If you're using high-current LEDs, you should spread your load evenly across the board to avoid having one of the controller chips overheat. There are four controller chips, each controlling the channels on a quarter of the board.

Controller 1: 0, 1, 2, 3, 4, 5, 6, 7, 24, 25, 26, 27, 28, 29, 30, 31

Controller 2: 8, 9, 10, 11, 12, 13, 14, 15, 16, 17, 18, 19, 20, 21, 22, 23

Controller 3: 32, 33, 34, 35, 36, 37, 38, 39, 56, 57, 58, 59, 60, 61, 62, 63

Controller 4: 40, 41, 42, 43, 44, 45, 46, 47, 48, 49, 50, 51, 52, 53, 54, 55

Board Connector Diagram

1031 0 Connector Drawing.jpg

The connector used on the 1031 LED board is a Molex 70543-0003. The mating connector used on our LED cables is the Molex 50-57-9404.

Further Reading

For more information, take a look at the LED Primer.


We document API Calls specific to this product in this section. Functions common to all Phidgets and functions not applicable to this device are not covered here. This section is deliberately generic. For calling conventions under a specific language, refer to the associated API manual in the Quick Downloads section for that language. For exact values, refer to the device specifications.


int LEDCount() [get] : Constant

Returns the number of LEDs that this board can drive. This may not correspond to the actual number of LEDs attached.

int DiscreteLED(int LEDIndex) [get,set]

Sets/Gets the brightness of an LED. Valid values are 0-100, with 0 being off and 100 being the brightest. This 0-100 value is converted internally to an 7-bit value (0-127).

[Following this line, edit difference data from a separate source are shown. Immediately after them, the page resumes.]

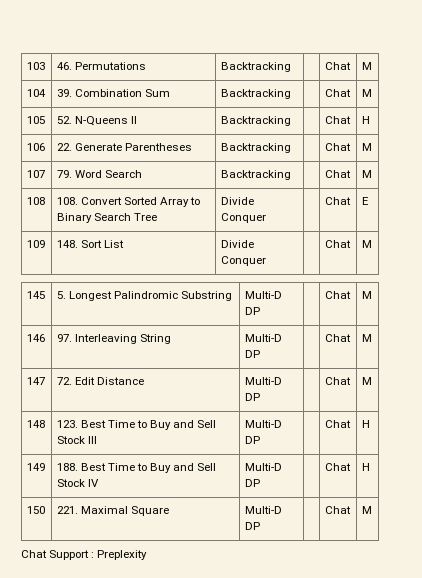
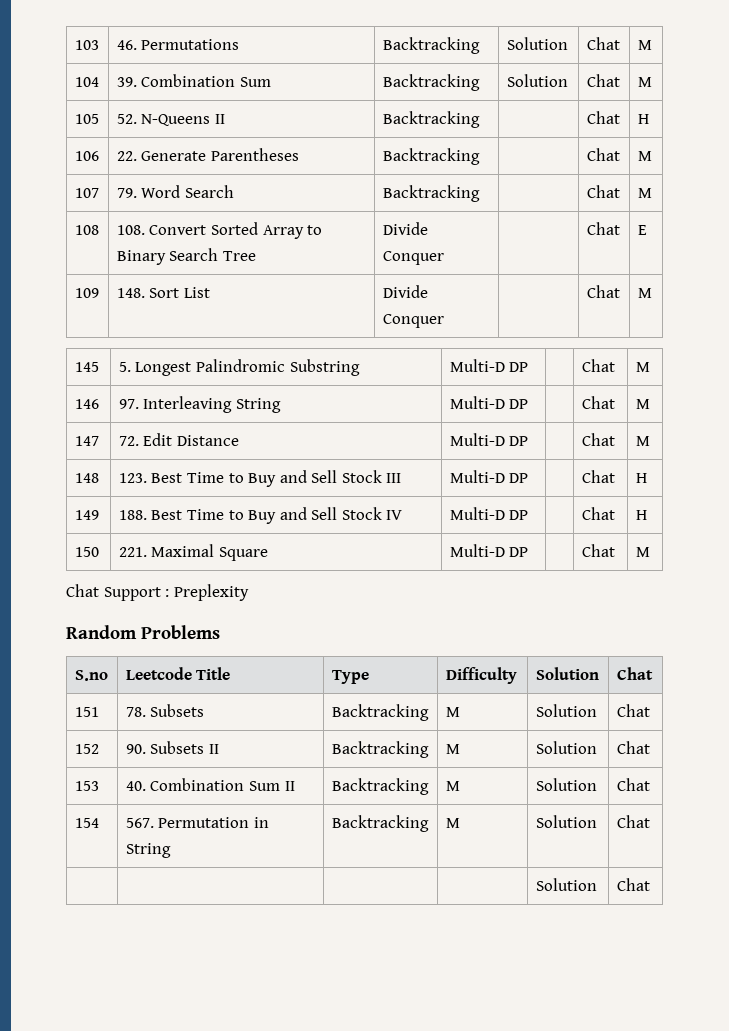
- 103 | 46. Permutations | Backtracking | | Chat | M
+ 103 | 46. Permutations | Backtracking | Solution | Chat | M
- 104 | 39. Combination Sum | Backtracking | | Chat | M
+ 104 | 39. Combination Sum | Backtracking | Solution | Chat | M
+ Random Problems
+ S.no | Leetcode Title | Type | Difficulty | Solution | Chat
+ 151 | 78. Subsets | Backtracking | M | Solution | Chat
+ 152 | 90. Subsets II | Backtracking | M | Solution | Chat
+ 153 | 40. Combination Sum II | Backtracking | M | Solution | Chat
+ 154 | 567. Permutation in String | Backtracking | M | Solution | Chat
+ | | | | Solution | Chat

int CurrentLimit() [get,set]

Sets/Gets the current limit. Valid current limits are 20mA, 40mA, 60mA and 80mA, these will generally be delimited with an enumerator where possible, or an integer where not. The default current limit is 20mA.

int Voltage() [get,set]

Sets/Gets the output voltage. Valid voltages are 1.7V, 2.75V, 3.9V and 5V, these will generally be delimited with an enumerator where possible, or an integer where not. The default voltage is 2.75V.


Error(String errorDescription, int errorCode) [event]

1031 uses the generic error event to stream back fault conditions. The fault can be identified by the errorDescriptionstring. The only fault currently reported is Thermal Shutdown (TSD).

Product History

Date Board Revision Device Version Comment
March 2010 0 100 Product Release
May 2011 0A 101 getLabelString fix for labels > 7 characters
January 2013 Product Discontinued. Succeeded by the 1032 - PhidgetLED Advanced. The main improvement of the 1032 is the ability to set the current limit of each channel separately.